Les limites de la technologie actuelle sont impossibles à ignorer sur le front de l’intelligence artificielle. Les personnages bougent fréquemment avec une raideur peu naturelle tandis que Koosha s’attarde sur des gros plans de cils et de larmes pour signifier les détails que l’IA est censée être douée pour créer. Les expressions faciales semblent souvent génériques plutôt que vécues, et les coupures rapides et fréquentes sont au mieux distrayantes. Le dialogue, en grande partie généré à partir des propres performances vocales de Koosha et modifié via des outils d’IA courants, peut sembler confus et déconnecté des images à l’écran.

Lorsqu’un film comme celui-ci, malgré sa courte durée, demande aux spectateurs de s’impliquer dans une véritable souffrance humaine, cette déconnexion émotionnelle peut être difficile à surmonter.

Les visages de « Dreams of Violets » semblent souvent fantomatiques, presque suspendus entre l’existence et la disparition.
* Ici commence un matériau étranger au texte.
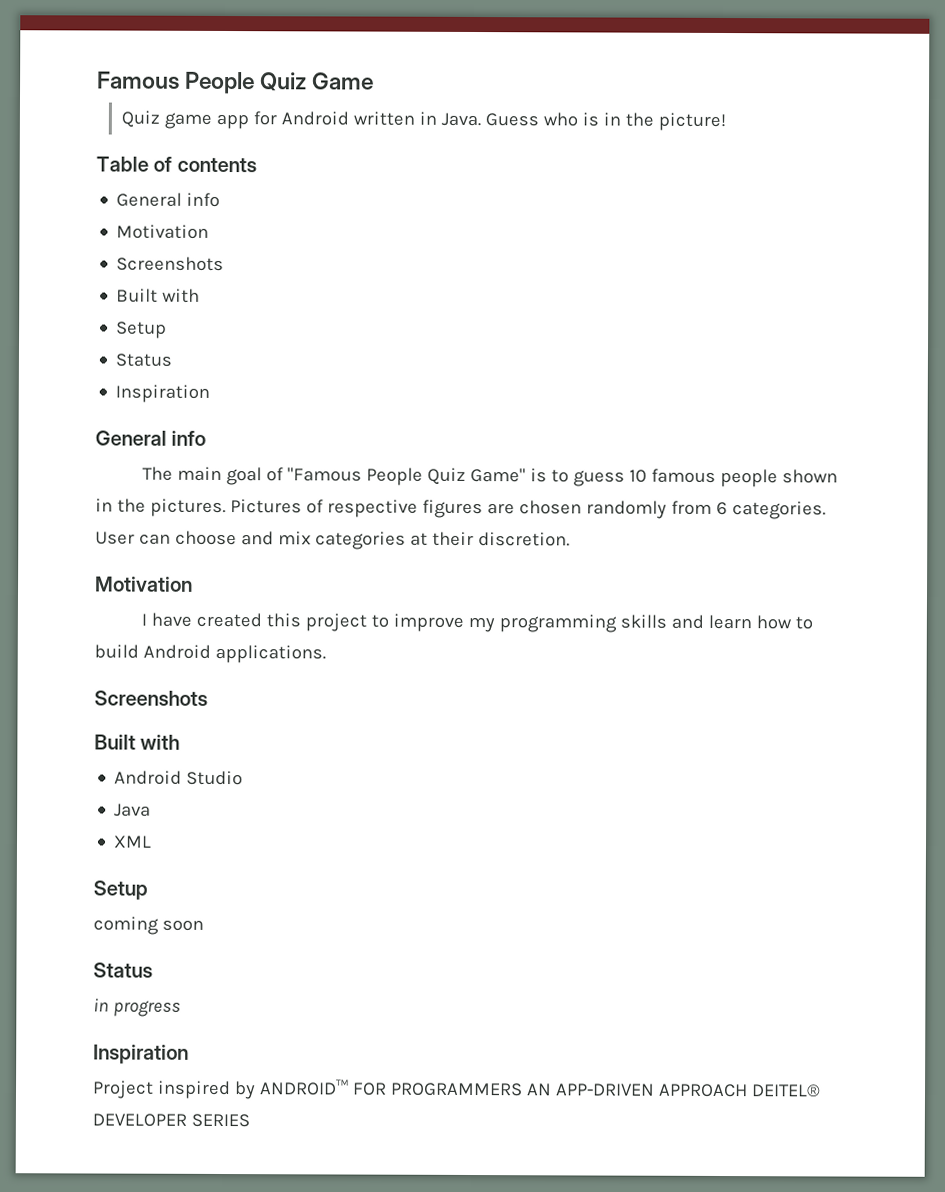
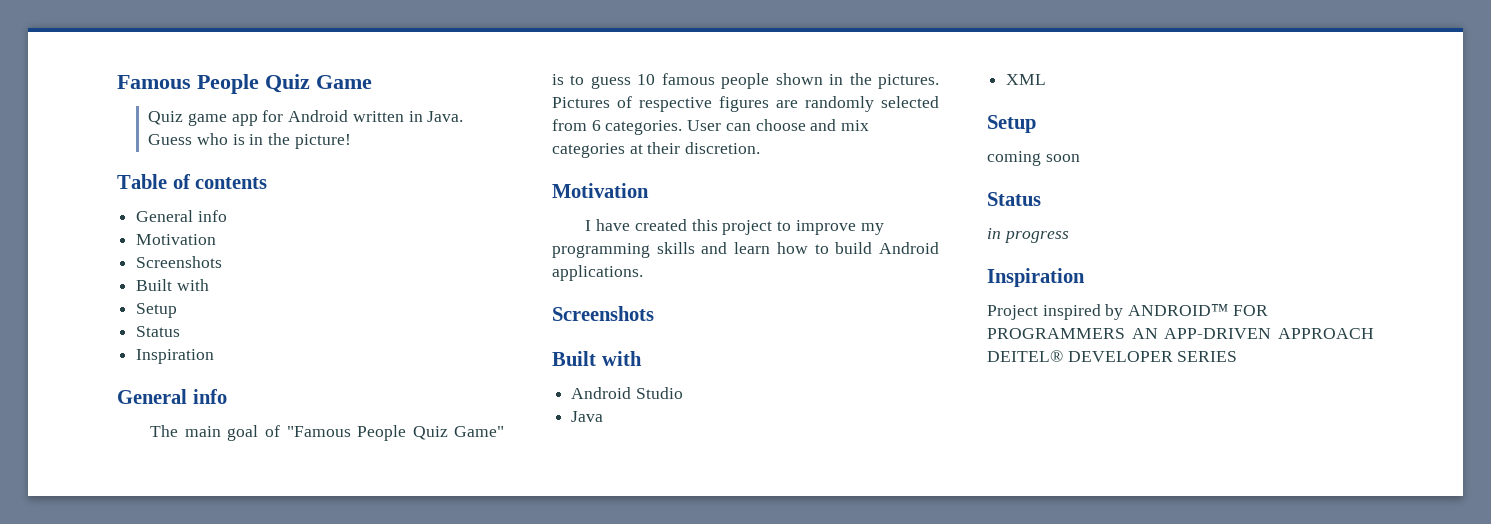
[518,500,667,519] chosen randomly -> [805,96,939,112] randomly selected

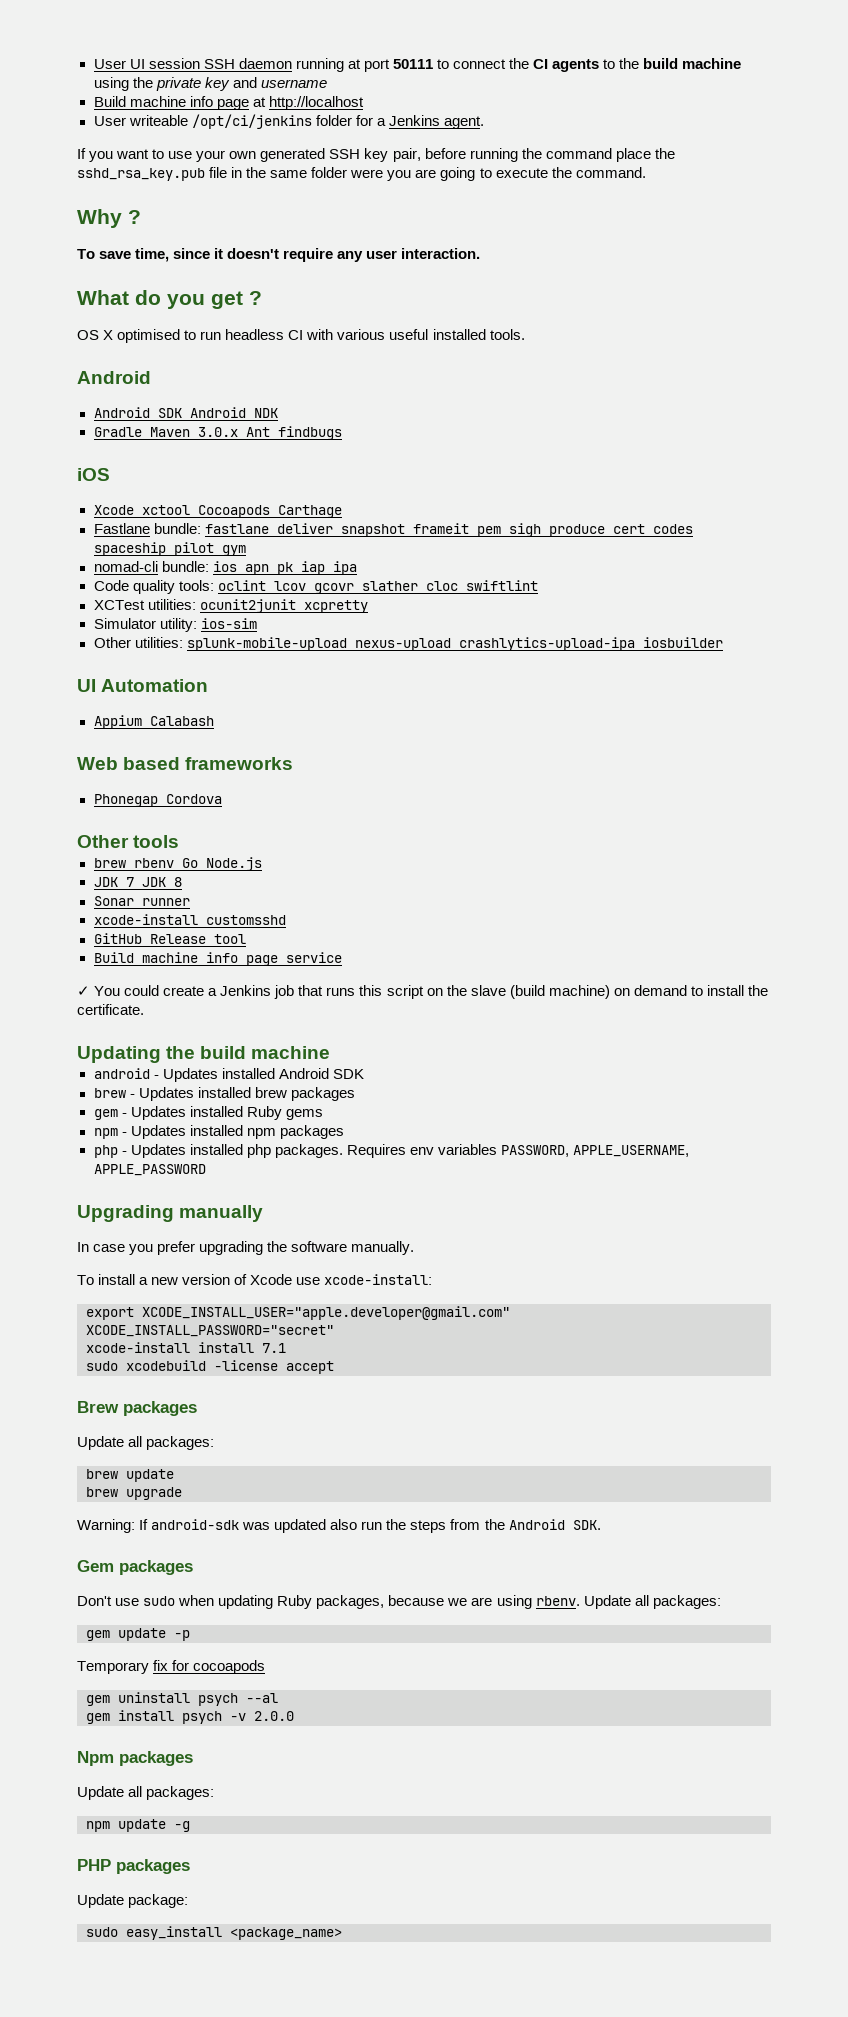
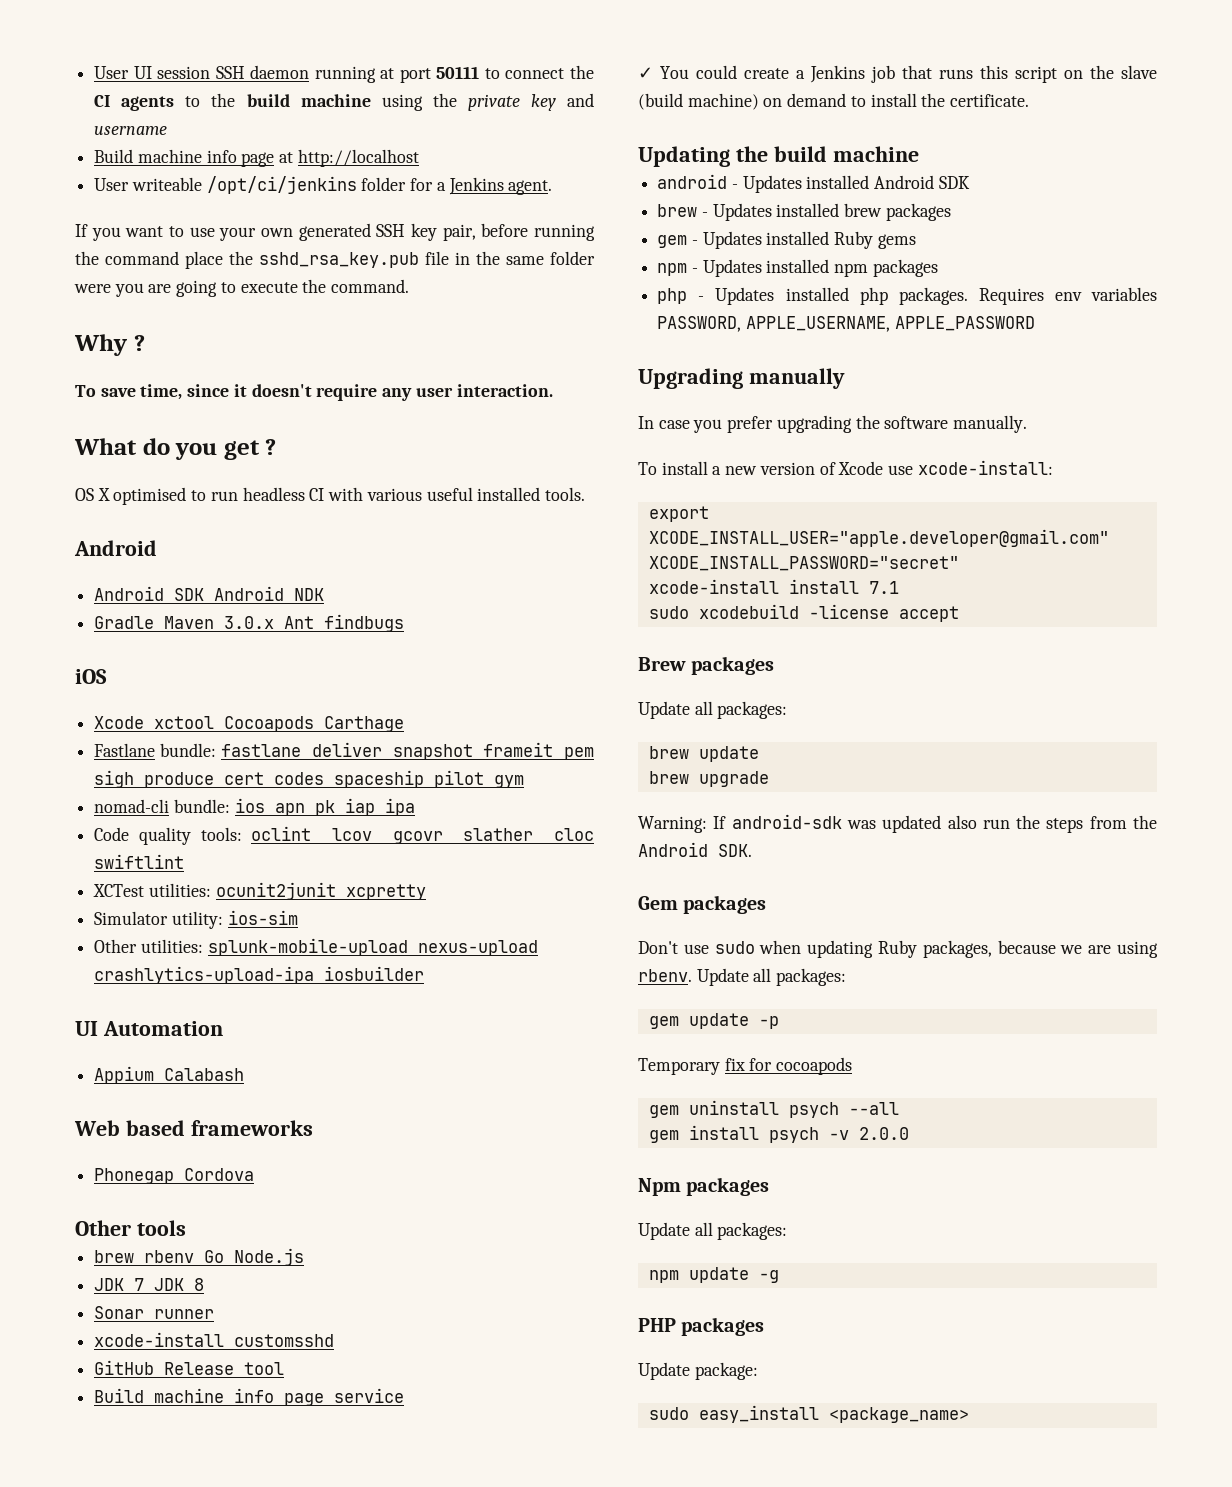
[246,1693,278,1703] --al -> [848,1102,899,1115] --all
Les rues de Téhéran semblent à la fois réelles et imaginaires, un peu comme « Her » de Spike Jonze sans l’authenticité de ses personnages centraux. Plutôt que de recréer la réalité avec une précision documentaire, le film existe dans un espace liminal entre mémoire et témoignage.

Il y a des moments où “Dreams of Violets” ressemble à une déclaration politique évidente, mais il concentre également ses efforts comme une œuvre d’art expérimentale combinée à une démonstration sordide des dernières avancées technologiques du cinéma moderne. Ces identités concurrentes créent une tension fascinante, mais elles empêchent également le film d’atteindre la profondeur émotionnelle qu’il recherche. Les moments les plus forts surviennent lorsque Koosha se concentre moins sur le spectacle que sur l’expérience humaine, bien que ceux-ci soient rares et évidemment pas réellement humains.

À la fin, je me suis retrouvé moins intéressé par la question de savoir si l’IA devait remplacer le cinéma traditionnel que par les opportunités qu’elle pourrait créer pour les cinéastes qui, autrement, ne pourraient pas raconter certaines histoires du tout. Koosha souhaite que le public comprenne les restrictions qui empêchent de nombreux artistes de décrire ouvertement les abus gouvernementaux en Iran. Vu sous cet angle, « Dreams of Violets » devient moins une nouveauté créée par l’intelligence artificielle qu’une tentative de contourner complètement la censure.

Je ne suis tout simplement pas sûr que le public adoptera cette approche à court terme.

En tant que film expérimental et d’actualité, « Dreams of Violets » est inégal, souvent frustrant et indéniablement imparfait. En tant qu’instantané de la situation actuelle du cinéma et de la technologie de l’IA, il pourrait finalement s’avérer plus important que le film lui-même. Ce qu’on ne peut nier, c’est qu’il laisse une impression, bonne ou mauvaise, et le film mérite la conversation qui l’entourera sans aucun doute.

À tout le moins, “Dreams of Violets” reste l’un des films les plus insolites et les plus stimulants projetés à Tribeca cette année.